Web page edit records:
-----

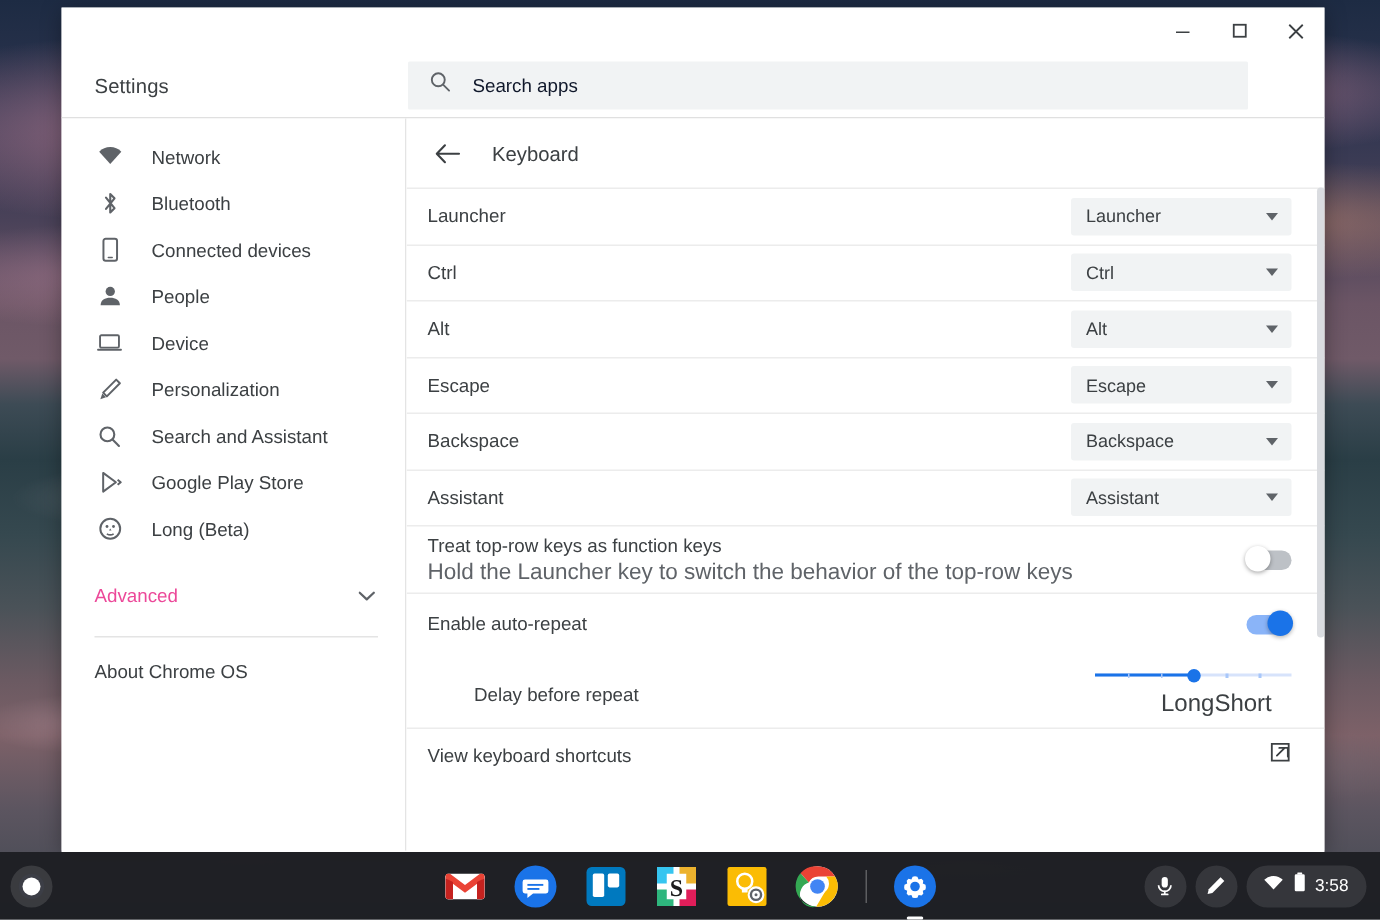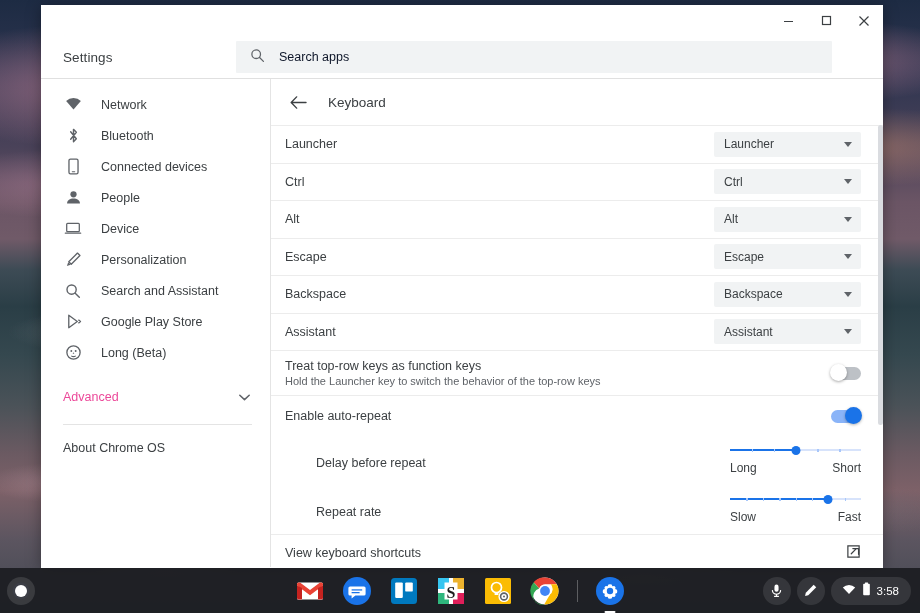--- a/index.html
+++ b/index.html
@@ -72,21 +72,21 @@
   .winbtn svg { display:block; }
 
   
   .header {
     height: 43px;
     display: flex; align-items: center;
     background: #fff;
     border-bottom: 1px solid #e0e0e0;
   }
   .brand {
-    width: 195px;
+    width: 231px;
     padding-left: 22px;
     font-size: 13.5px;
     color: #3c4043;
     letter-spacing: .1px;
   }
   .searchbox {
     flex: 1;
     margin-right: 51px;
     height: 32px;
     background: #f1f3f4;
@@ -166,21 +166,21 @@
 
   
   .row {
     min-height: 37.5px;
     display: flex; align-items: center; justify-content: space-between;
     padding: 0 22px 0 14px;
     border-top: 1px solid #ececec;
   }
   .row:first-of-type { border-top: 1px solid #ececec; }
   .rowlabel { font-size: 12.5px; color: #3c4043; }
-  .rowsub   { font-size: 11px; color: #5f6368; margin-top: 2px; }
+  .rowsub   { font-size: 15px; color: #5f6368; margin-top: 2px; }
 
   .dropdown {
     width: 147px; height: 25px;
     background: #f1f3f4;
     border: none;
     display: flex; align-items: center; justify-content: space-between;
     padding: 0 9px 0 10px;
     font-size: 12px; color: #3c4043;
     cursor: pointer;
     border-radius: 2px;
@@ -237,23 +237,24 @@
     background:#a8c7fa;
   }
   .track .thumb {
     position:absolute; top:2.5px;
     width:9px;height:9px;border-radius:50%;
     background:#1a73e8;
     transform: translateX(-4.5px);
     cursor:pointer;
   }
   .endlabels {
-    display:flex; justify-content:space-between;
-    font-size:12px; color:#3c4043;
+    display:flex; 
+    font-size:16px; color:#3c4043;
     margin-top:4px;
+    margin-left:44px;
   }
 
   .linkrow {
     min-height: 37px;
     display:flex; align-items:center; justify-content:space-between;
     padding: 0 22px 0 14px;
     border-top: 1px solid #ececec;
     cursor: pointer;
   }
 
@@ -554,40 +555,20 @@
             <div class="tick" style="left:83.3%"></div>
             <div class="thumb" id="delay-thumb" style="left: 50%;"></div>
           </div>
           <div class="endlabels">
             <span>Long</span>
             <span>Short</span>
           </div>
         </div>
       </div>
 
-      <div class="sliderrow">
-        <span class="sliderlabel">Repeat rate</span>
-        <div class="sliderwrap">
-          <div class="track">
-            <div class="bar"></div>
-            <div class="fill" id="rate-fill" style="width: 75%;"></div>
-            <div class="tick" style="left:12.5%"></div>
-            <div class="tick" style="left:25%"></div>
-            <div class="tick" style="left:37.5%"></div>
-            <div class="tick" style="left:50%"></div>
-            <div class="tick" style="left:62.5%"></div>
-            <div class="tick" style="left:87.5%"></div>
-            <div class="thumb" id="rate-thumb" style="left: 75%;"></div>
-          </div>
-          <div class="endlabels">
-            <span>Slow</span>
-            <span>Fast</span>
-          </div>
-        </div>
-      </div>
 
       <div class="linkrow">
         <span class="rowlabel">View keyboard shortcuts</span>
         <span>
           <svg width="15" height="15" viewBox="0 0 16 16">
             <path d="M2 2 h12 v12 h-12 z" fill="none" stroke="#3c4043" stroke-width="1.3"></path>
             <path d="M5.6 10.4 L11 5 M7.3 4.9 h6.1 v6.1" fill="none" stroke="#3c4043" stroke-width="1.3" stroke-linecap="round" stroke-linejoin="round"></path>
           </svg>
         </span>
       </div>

-----

▶ [EXERCISE BRIEF]:
Output a faithful copy of the data, with each picture left out.

▶ [SOLUTION FOR THIS EXERCISE]:
--- a/index.html
+++ b/index.html
@@ -72,21 +72,21 @@
   .winbtn svg { display:block; }
 
   
   .header {
     height: 43px;
     display: flex; align-items: center;
     background: #fff;
     border-bottom: 1px solid #e0e0e0;
   }
   .brand {
-    width: 195px;
+    width: 231px;
     padding-left: 22px;
     font-size: 13.5px;
     color: #3c4043;
     letter-spacing: .1px;
   }
   .searchbox {
     flex: 1;
     margin-right: 51px;
     height: 32px;
     background: #f1f3f4;
@@ -166,21 +166,21 @@
 
   
   .row {
     min-height: 37.5px;
     display: flex; align-items: center; justify-content: space-between;
     padding: 0 22px 0 14px;
     border-top: 1px solid #ececec;
   }
   .row:first-of-type { border-top: 1px solid #ececec; }
   .rowlabel { font-size: 12.5px; color: #3c4043; }
-  .rowsub   { font-size: 11px; color: #5f6368; margin-top: 2px; }
+  .rowsub   { font-size: 15px; color: #5f6368; margin-top: 2px; }
 
   .dropdown {
     width: 147px; height: 25px;
     background: #f1f3f4;
     border: none;
     display: flex; align-items: center; justify-content: space-between;
     padding: 0 9px 0 10px;
     font-size: 12px; color: #3c4043;
     cursor: pointer;
     border-radius: 2px;
@@ -237,23 +237,24 @@
     background:#a8c7fa;
   }
   .track .thumb {
     position:absolute; top:2.5px;
     width:9px;height:9px;border-radius:50%;
     background:#1a73e8;
     transform: translateX(-4.5px);
     cursor:pointer;
   }
   .endlabels {
-    display:flex; justify-content:space-between;
-    font-size:12px; color:#3c4043;
+    display:flex; 
+    font-size:16px; color:#3c4043;
     margin-top:4px;
+    margin-left:44px;
   }
 
   .linkrow {
     min-height: 37px;
     display:flex; align-items:center; justify-content:space-between;
     padding: 0 22px 0 14px;
     border-top: 1px solid #ececec;
     cursor: pointer;
   }
 
@@ -554,40 +555,20 @@
             <div class="tick" style="left:83.3%"></div>
             <div class="thumb" id="delay-thumb" style="left: 50%;"></div>
           </div>
           <div class="endlabels">
             <span>Long</span>
             <span>Short</span>
           </div>
         </div>
       </div>
 
-      <div class="sliderrow">
-        <span class="sliderlabel">Repeat rate</span>
-        <div class="sliderwrap">
-          <div class="track">
-            <div class="bar"></div>
-            <div class="fill" id="rate-fill" style="width: 75%;"></div>
-            <div class="tick" style="left:12.5%"></div>
-            <div class="tick" style="left:25%"></div>
-            <div class="tick" style="left:37.5%"></div>
-            <div class="tick" style="left:50%"></div>
-            <div class="tick" style="left:62.5%"></div>
-            <div class="tick" style="left:87.5%"></div>
-            <div class="thumb" id="rate-thumb" style="left: 75%;"></div>
-          </div>
-          <div class="endlabels">
-            <span>Slow</span>
-            <span>Fast</span>
-          </div>
-        </div>
-      </div>
 
       <div class="linkrow">
         <span class="rowlabel">View keyboard shortcuts</span>
         <span>
           <svg width="15" height="15" viewBox="0 0 16 16">
             <path d="M2 2 h12 v12 h-12 z" fill="none" stroke="#3c4043" stroke-width="1.3"></path>
             <path d="M5.6 10.4 L11 5 M7.3 4.9 h6.1 v6.1" fill="none" stroke="#3c4043" stroke-width="1.3" stroke-linecap="round" stroke-linejoin="round"></path>
           </svg>
         </span>
       </div>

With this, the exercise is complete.